I feel sorry for Maggie Brooks.
And I was enraged to see her husband, a retired police captain, handcuffed and perp walked across Exchange by some lard asses from the attorney general’s office.
It’s all a very sad affair.
But it’s their fault. As political as the prosecution may be, as innocent as the accused may be, even if the charges are completely wrong, it’s their fault.
Maggie and Bob crapped the bed, and now they have to lie in it.
At 12:30 yesterday, with an army of reporters waiting, a phalanx of dark suits walked out of the building where the attorney general keeps his Rochester offices. Four of the men were in handcuffs. The cameras were all on one of them. That was Bob Weisner, the husband of Monroe County Executive Maggie Brooks.
He used to be a section captain on the Rochester Police Department, when such men were kings of the neighborhoods they patrolled. He was mostly well liked, and he had that swagger from the days when men were tough and proud of it. She was the TV babe who ended up knocking on doors asking for votes to the county legislature. With her sometimes tempestuous personal life, he came along after she dumped the Wayne Newton lookalike. They seemed like a good fit, a couple of larger-than-life personalities, finally at peace, easing together through the latter half of middle age.
You were glad they had each other.
And now, they may prove to be one another’s undoing. Or rather, the dynamic of their union may undo them both.
He’s in handcuffs, she’s in jeopardy.
And it’s all their fault.
That doesn’t mean I think the charges are correct, or that I even understand what they are.
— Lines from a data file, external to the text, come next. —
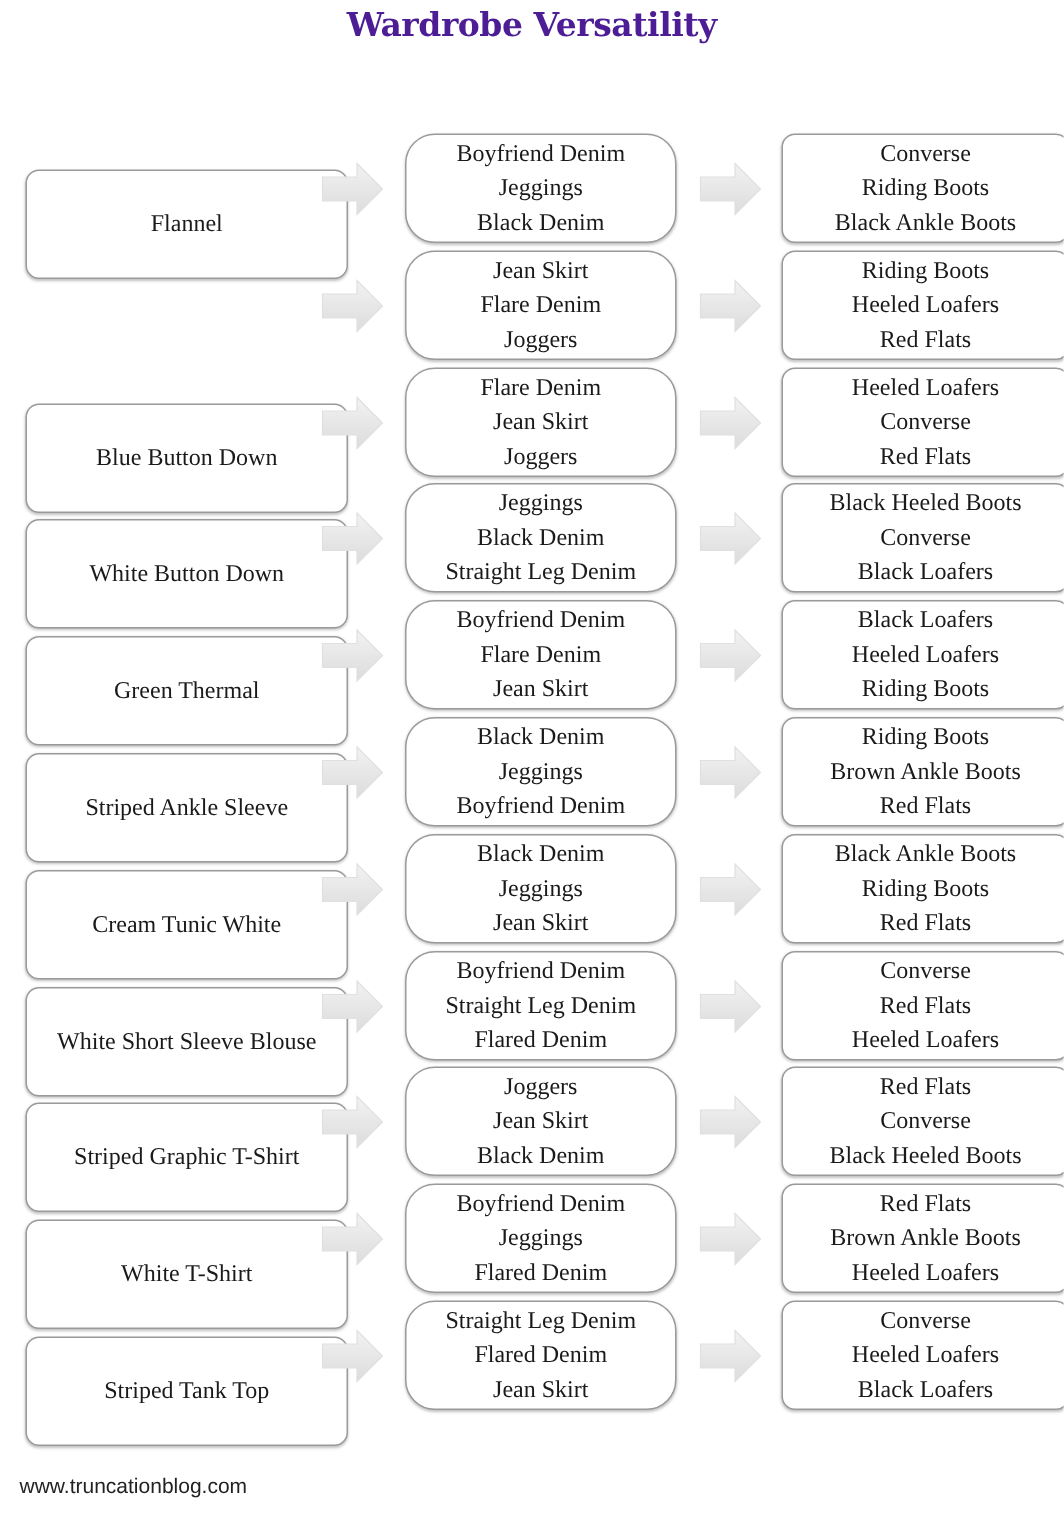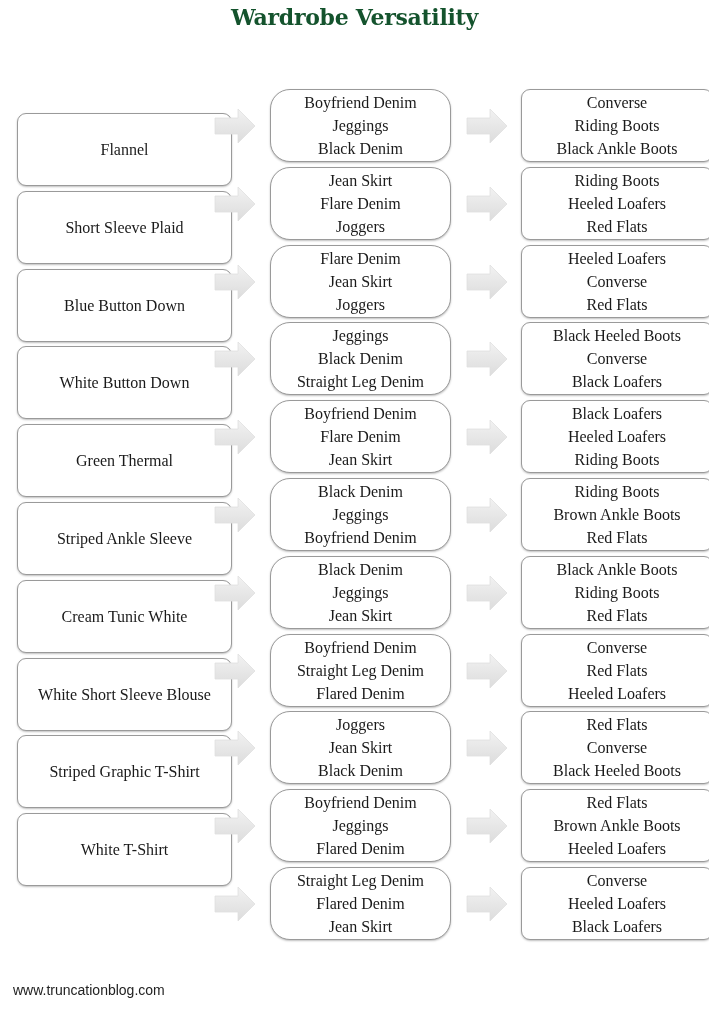--- a/index.html
+++ b/index.html
@@ -6,7 +6,7 @@
   body { width: 709px; height: 1024px; position: relative; overflow: hidden; }
   .title {
     position: absolute; left: 0; top: 4px; width: 709px; text-align: center;
-    font-family: "DejaVu Serif", serif; font-weight: bold; font-size: 22px; color: #14532d;
+    font-family: "DejaVu Serif", serif; font-weight: bold; font-size: 22px; color: #4c1d95;
     letter-spacing: -0.3px;
   }
   .row { position: absolute; left: 0; width: 709px; height: 75px; }

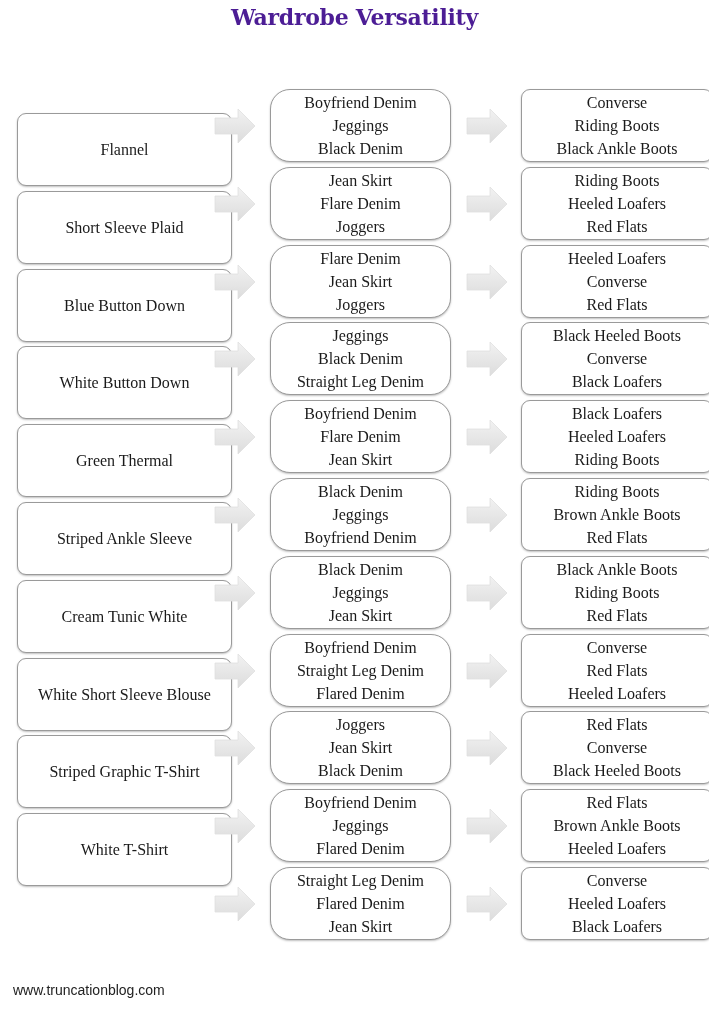--- a/index.html
+++ b/index.html
@@ -64,9 +64,6 @@
   </div>
 
   <div class="row" style="top: 166.8px;">
-    <div class="box b1">
-      <span>Short Sleeve Plaid</span>
-    </div>
     <svg class="arrow a1" viewBox="0 0 42 36">
       <defs>
         <linearGradient id="ag" x1="0" y1="0" x2="0" y2="1">

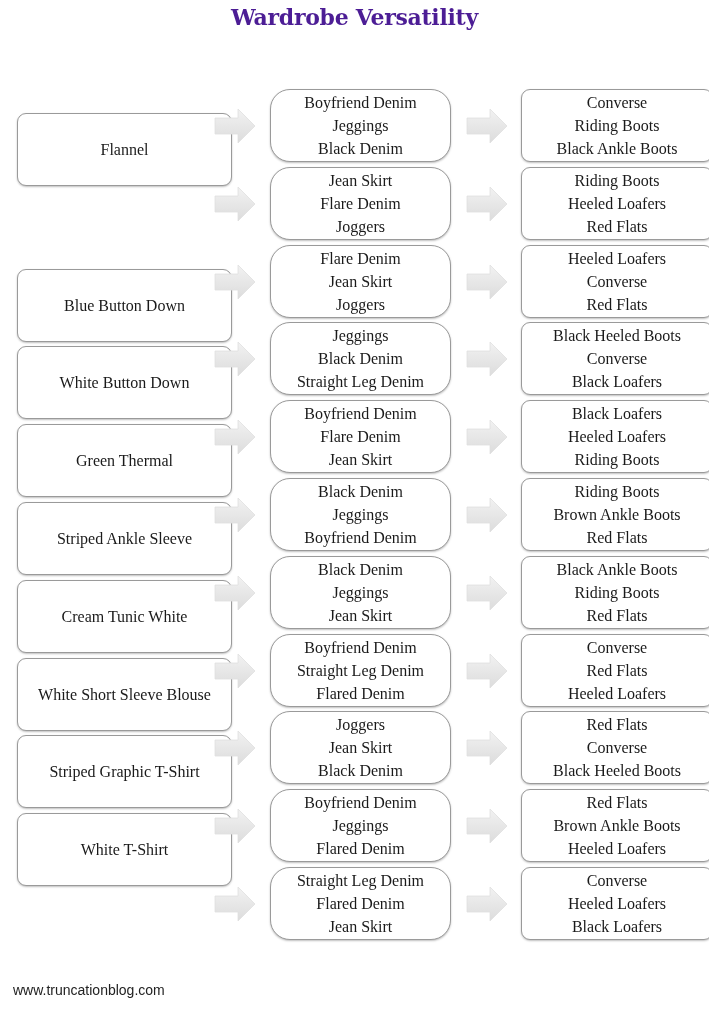--- a/index.html
+++ b/index.html
@@ -313,6 +313,9 @@
   </div>
 
   <div class="row" style="top: 867px;">
+    <div class="box b1">
+      <span>Striped Tank Top</span>
+    </div>
     <svg class="arrow a1" viewBox="0 0 42 36">
       <defs>
         <linearGradient id="ag" x1="0" y1="0" x2="0" y2="1">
The attorney general believes that somehow, someway, some wildly complex county business relationships were rigged to favor certain companies with ties to Maggie’s Republican establishment. Some – but not Bob or Maggie – are accused of benefiting financially from these operations.
That doesn’t mean that I think the attorney general’s staff is blameless in this. Part of me suspects that they are a pack of snakes. Yesterday’s perp walk, for example, was advertised some 20 hours in advance in an off-the-record memo sent out by the AG’s Albany staff. Revealing the existence of an unopened indictment – like this one – is a misdemeanor punishable by up to a year in prison.
The office of the state’s top prosecutor violated the law in an effort to embarrass and demean Bob Weisner -- and through him, his wife -- and to further whatever objectives of political vilification it can.
So the indictments have come down.
It’s been a yearlong investigation, which some have called a witch hunt by the Democrat attorney general. But there are indictments. And they are either the fruit of conscientious investigation or political assassination.
I don’t know what the accusations are, and I don’t know if anybody’s guilty.
But I do know that the conduct of Maggie Brooks and Bob Weisner has raised questions year after year about their personal integrity. The two of them, keeping with a long-standing tradition among local Republican politicians, used her clout to fatten his paycheck. They practiced patronage of the vilest and most obvious sort.
She’s county executive, and he gets a cush job at the Monroe County Water Authority. She’s county executive, and he gets another cush job at the Monroe (County) Community College. Repeatedly challenged on it, she brushed off questions and criticisms and said that her husband got his big-ticket jobs on the strength of his own ability.
And certainly, Bob Weisner is a competent person. But, then, so are a lot of other retired cops who would love the jobs only he could seem to get.
Maggie and Bob may have thought their behavior was acceptable because the Republican politicians all around them were practicing it. Wives with judgeships, step-sons with executive positions, kids and cousins scattered all over the payroll.
It was just the way business was done.
But it was, and had always been, immoral.
It is simply not right. To use public office for personal benefit is not honorable. It’s not Republican, it’s not Democrat, it’s crooked.
And it shouldn’t be.
But Maggie Brooks, instead of cleaning house and bringing integrity to Republican stewardship of Monroe County government, waded into the swamp of easy money.
Which made people all the more uncomfortable with her “local development corporations” and their massive, years-long contracts. Astronomical amounts of taxpayer money was put in private pockets and Maggie said it was for the public good. Her cronies and her husband had their fingers in various pies and it didn’t look right.
And that drew the attorney general.
And the FBI and whoever else you might care to list.
And they have made a cottage industry out of investigating Maggie and the Republicans. Was it because of politics, as Maggie claimed, or because of corruption, as Democrats claimed?
Maybe these indictments bring us closer to an answer.
Either way, the seeds of doubt and impropriety planted by Maggie’s nepotism have born a bitter fruit.
She didn’t stand for integrity, and now she may fall for a lack of it.